* [Task]: Return each line of the listing that has the word "path" in it.

* [Dataset extract]:

━━━━━━━━

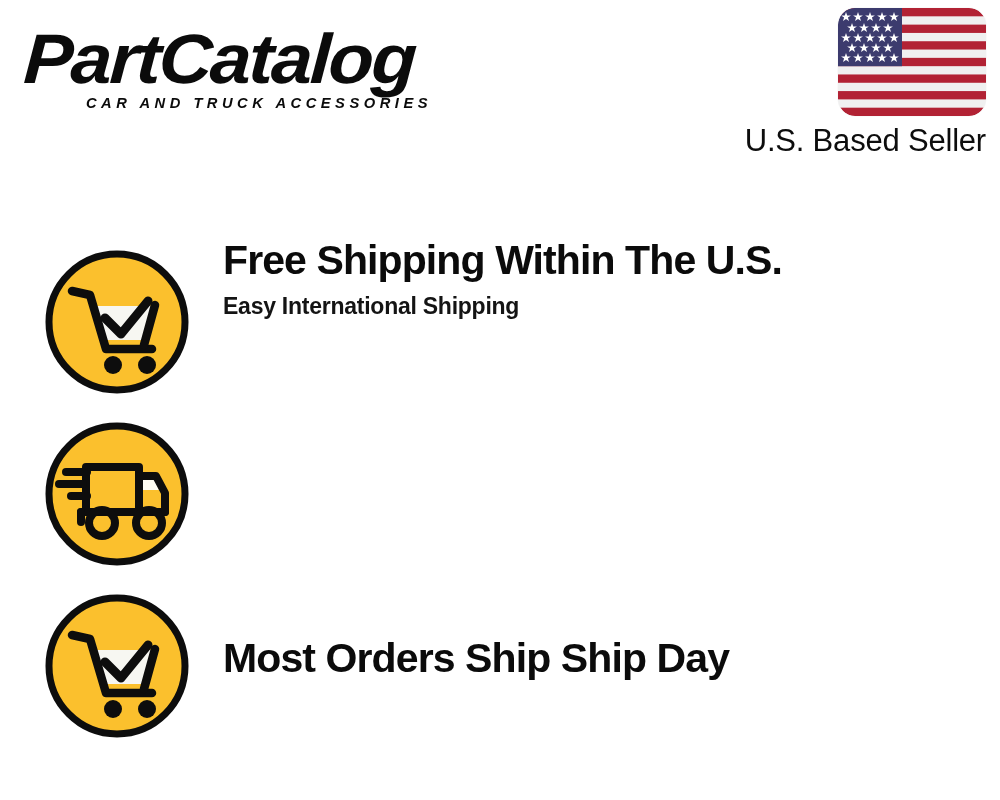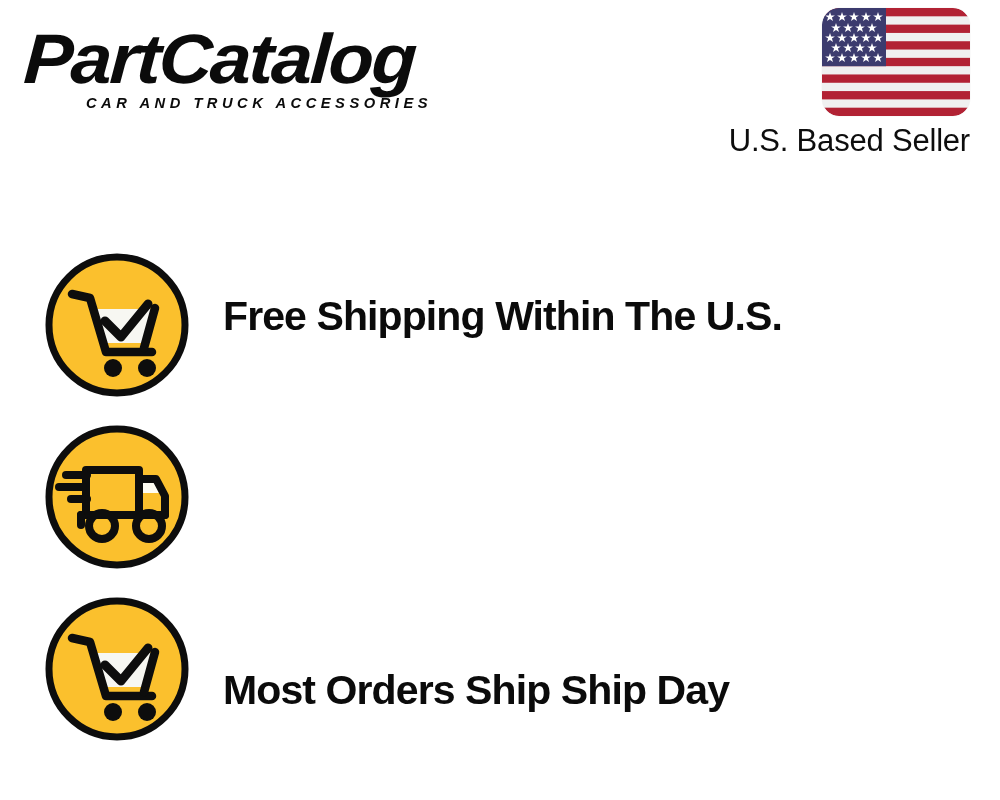--- a/index.html
+++ b/index.html
@@ -58,21 +58,21 @@
     letter-spacing: 4.6px;
     color: #0b0b0b;
     white-space: nowrap;
     transform: scaleX(0.98);
     transform-origin: left center;
   }
 
   
   .seller-block {
     position: absolute;
-    right: 30px;
+    right: 14px;
     top: 8px;
     width: 270px;
     text-align: right;
   }
   .flag-icon {
     display: inline-block;
     width: 148px;
     height: 108px;
     border-radius: 17px;
     overflow: hidden;
@@ -97,21 +97,21 @@
     position: absolute;
     left: 0;
     top: 232px;
     width: 1000px;
   }
   .feature-row {
     position: absolute;
     left: 0;
     width: 1000px;
     display: flex;
-    align-items: center;
+    align-items: flex-start;
   }
   .feature-row.row-1 { top: 0px;   height: 170px; }
   .feature-row.row-2 { top: 172px; height: 170px; }
   .feature-row.row-3 { top: 344px; height: 170px; }
 
   .feature-icon {
     position: relative;
     flex: 0 0 auto;
     margin-left: 43px;
     width: 148px;
@@ -244,20 +244,21 @@
           <path d="M62 70 L78 86 L105 53"></path>
         </g>
 
         <circle cx="70" cy="117" r="9" fill="#0d0d0d"></circle>
         <circle cx="104" cy="117" r="9" fill="#0d0d0d"></circle>
       </svg>
     </div>
     <div class="feature-text">
       <div class="feature-title">Free Shipping Within The U.S.</div>
       <div class="sub-gap"></div>
+      <div class="feature-sub strong">Easy International Shipping</div>
     </div>
   </div>
 
   <div class="feature-row row-2">
     <div class="feature-icon">
       <svg viewBox="0 0 148 148" xmlns="http://www.w3.org/2000/svg" aria-hidden="true">
         <circle cx="74" cy="74" r="68" fill="#fbc02d" stroke="#0d0d0d" stroke-width="7"></circle>
 
         <path d="M99 56 H112 L116 70 H99 Z" fill="#fffdf3"></path>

━━━━━━━━

* [Response]:
           <path d="M62 70 L78 86 L105 53"></path>
         <path d="M99 56 H112 L116 70 H99 Z" fill="#fffdf3"></path>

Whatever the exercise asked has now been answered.